SubscribeArrow

Good morning! Thanks for reading. Please share this newsletter and tell your friends they can subscribe here. If you have tips or feedback, just reply to this email.

  • Today's Smart Brevity count: 1,279 words, <5 minutes
1 big thing: Cruise robotaxis need more work

Illustration: Rebecca Zisser/Axios

In a surprise to no one, Cruise today acknowledged it will not meet a 2019 target to deploy driverless cars in an urban robotaxi service.

The big picture: The news is likely a bit embarrassing for General Motors, Cruise's majority owner, whose ambitious timetable helped fuel some of the hype around self-driving cars in recent years. But it also shows GM is sticking to CEO Mary Barra's vow not to deploy automated vehicles before it can prove they're safer than a human driver.

Between the lines: The timing of the announcement, in a blog post by Cruise CEO Dan Ammann, comes the same day that Tesla reports second-quarter financial results and will likely provide an update on its own ambitious plan to have a million "full self-driving" cars on the road by next year.

  • Industry executives and regulators told the Washington Post they worry Tesla's expedited plan to put "unproven" and unregulated features in drivers' hands could result in crashes, lawsuits and confusion that would set back the entire industry.

While not criticizing Tesla or any other Silicon Valley rivals by name, Ammann is trying to distance his company from those others.

  • "When you’re working on the large scale deployment of mission critical safety systems, the mindset of 'move fast and break things' certainly doesn’t cut it," Ammann wrote.
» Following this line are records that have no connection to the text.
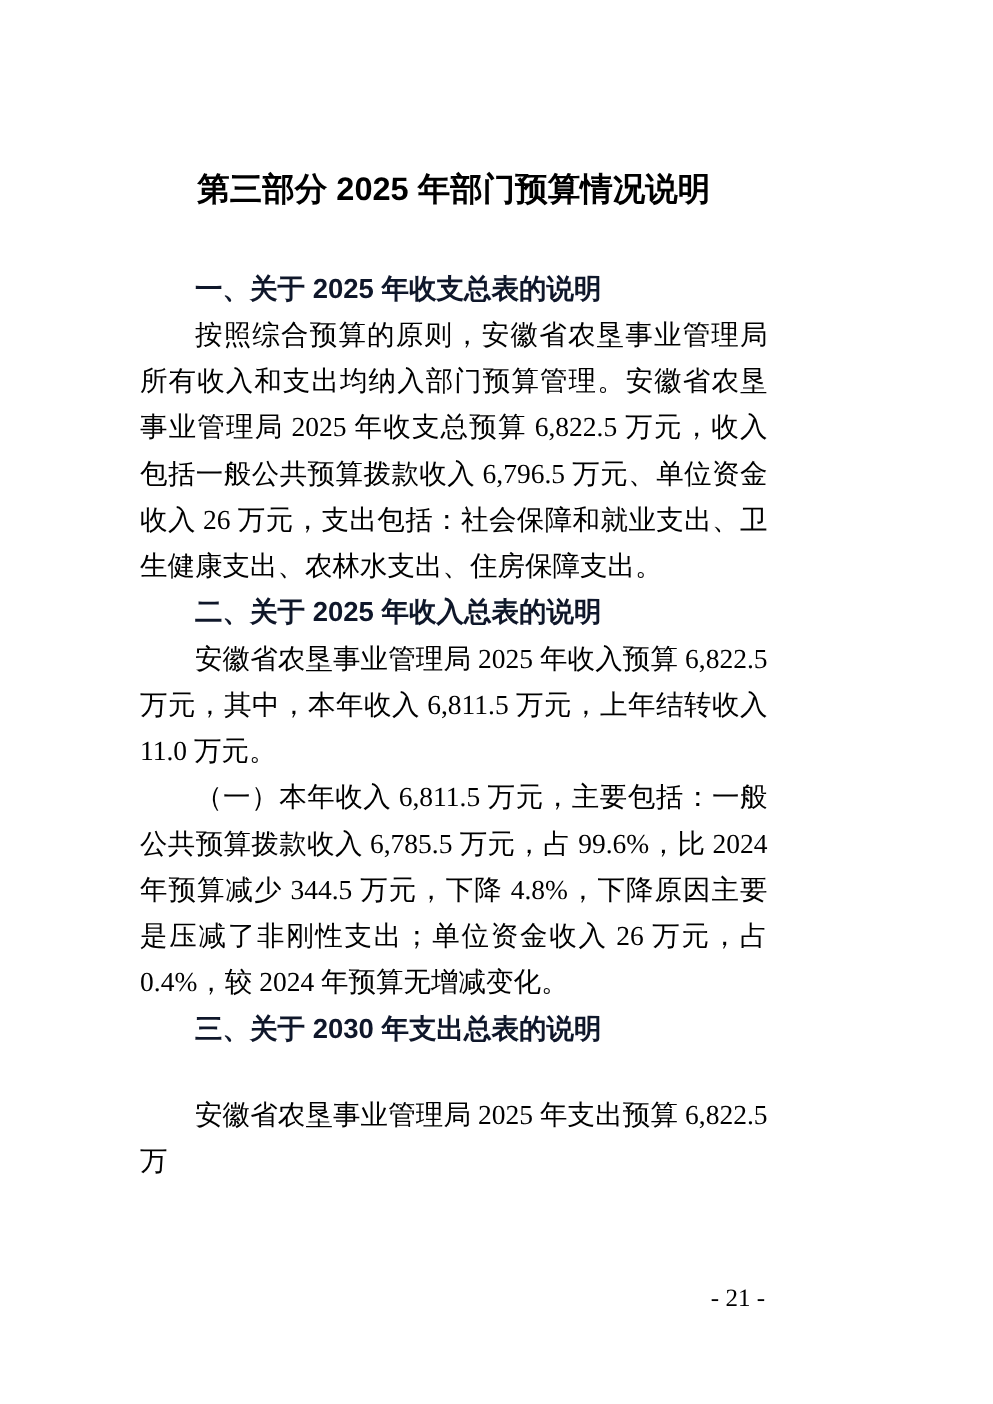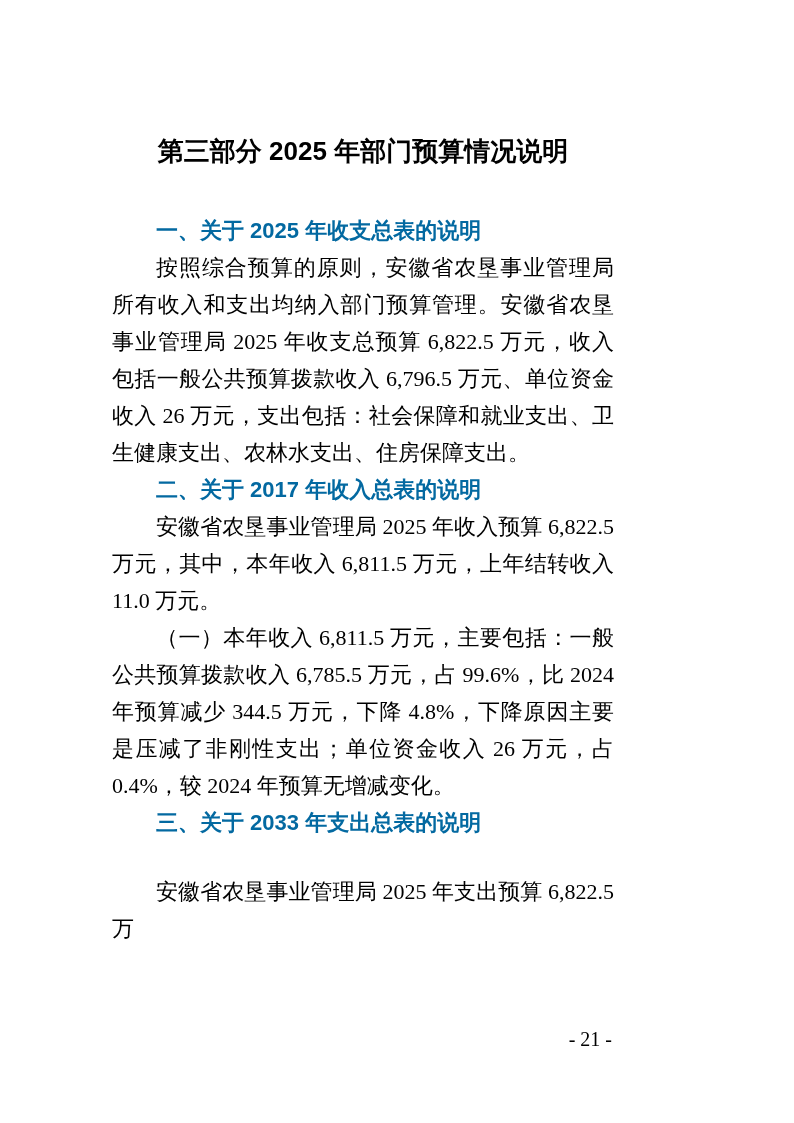--- a/index.html
+++ b/index.html
@@ -36,7 +36,7 @@
     font-size: 22px;
     line-height: 37px;
     text-indent: 2em;
-    color: #0369a1;
+    color: #0f172a;
   }
   .section-heading.first {
     margin-top: 42px;

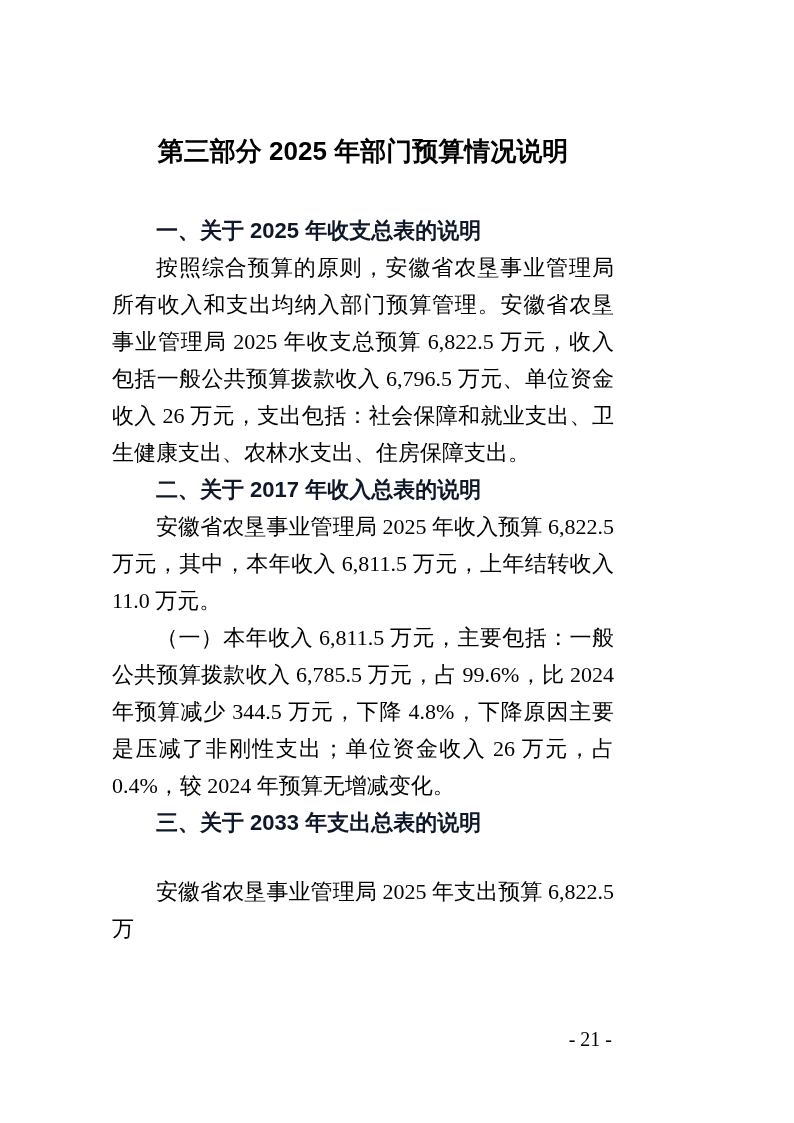--- a/index.html
+++ b/index.html
@@ -77,7 +77,7 @@
     <h2 class="section-heading first">一、关于 2025 年收支总表的说明</h2>
     <p class="para">按照综合预算的原则，安徽省农垦事业管理局所有收入和支出均纳入部门预算管理。安徽省农垦事业管理局 2025 年收支总预算 6,822.5 万元，收入包括一般公共预算拨款收入 6,796.5 万元、单位资金收入 26 万元，支出包括：社会保障和就业支出、卫生健康支出、农林水支出、住房保障支出。</p>
 
-    <h2 class="section-heading">二、关于 2017 年收入总表的说明</h2>
+    <h2 class="section-heading">二、关于 2025 年收入总表的说明</h2>
     <p class="para">安徽省农垦事业管理局 2025 年收入预算 6,822.5 万元，其中，本年收入 6,811.5 万元，上年结转收入 11.0 万元。</p>
     <p class="para">（一）本年收入 6,811.5 万元，主要包括：一般公共预算拨款收入 6,785.5 万元，占 99.6%，比 2024 年预算减少 344.5 万元，下降 4.8%，下降原因主要是压减了非刚性支出；单位资金收入 26 万元，占 0.4%，较 2024 年预算无增减变化。</p>
 

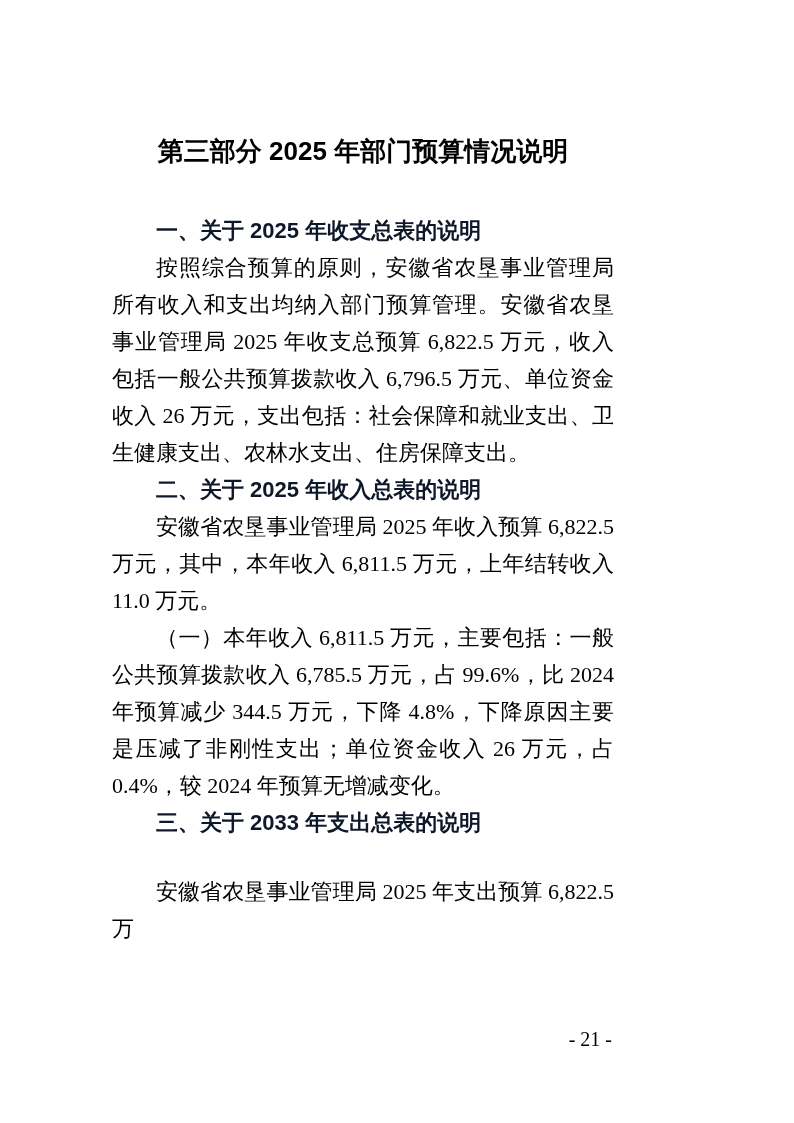--- a/index.html
+++ b/index.html
@@ -81,7 +81,7 @@
     <p class="para">安徽省农垦事业管理局 2025 年收入预算 6,822.5 万元，其中，本年收入 6,811.5 万元，上年结转收入 11.0 万元。</p>
     <p class="para">（一）本年收入 6,811.5 万元，主要包括：一般公共预算拨款收入 6,785.5 万元，占 99.6%，比 2024 年预算减少 344.5 万元，下降 4.8%，下降原因主要是压减了非刚性支出；单位资金收入 26 万元，占 0.4%，较 2024 年预算无增减变化。</p>
 
-    <h2 class="section-heading">三、关于 2033 年支出总表的说明</h2>
+    <h2 class="section-heading">三、关于 2030 年支出总表的说明</h2>
     <p class="para fill">安徽省农垦事业管理局 2025 年支出预算 6,822.5 万</p>
 
   </div>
Where it stands: Cruise has hired more than 1,000 engineers, raised $7.25 billion in capital, and integrated its hardware and software development with GM.

  • Ammann — who used to be president of GM — describes their partnership as a unique advantage.
  • "Today, we are the only company with self-driving cars that are manufactured on a large scale automotive assembly line to the same rigorous standards of safety and quality as any other production car."

What's next: In pushing back Cruise's timeline, Amman laid out the company's near-term plans in pursuit of deploying AVs safely at a "massive scale," including more than doubling the rate of testing and validation miles logged through the remainder of the year.

  • It will also build "the largest EV fast charger station in the country" in San Francisco's Dogpatch neighborhood to service its fleet of electric robotaxis, currently at 180 cars.
  • Cruise continues to work with Honda on an innovative new self-driving car for future deployment.
  • They're also launching a new public awareness campaign to build trust in the community and try to avoid some of the "techlash" that has affected other companies, including scooter and bike-sharing companies.

The bottom line: Rushing to deploy technology that is not ready for the real world risks alienating the public in the long run. The industry has time to get it right: 71% of people are still afraid to ride in fully self-driving vehicles.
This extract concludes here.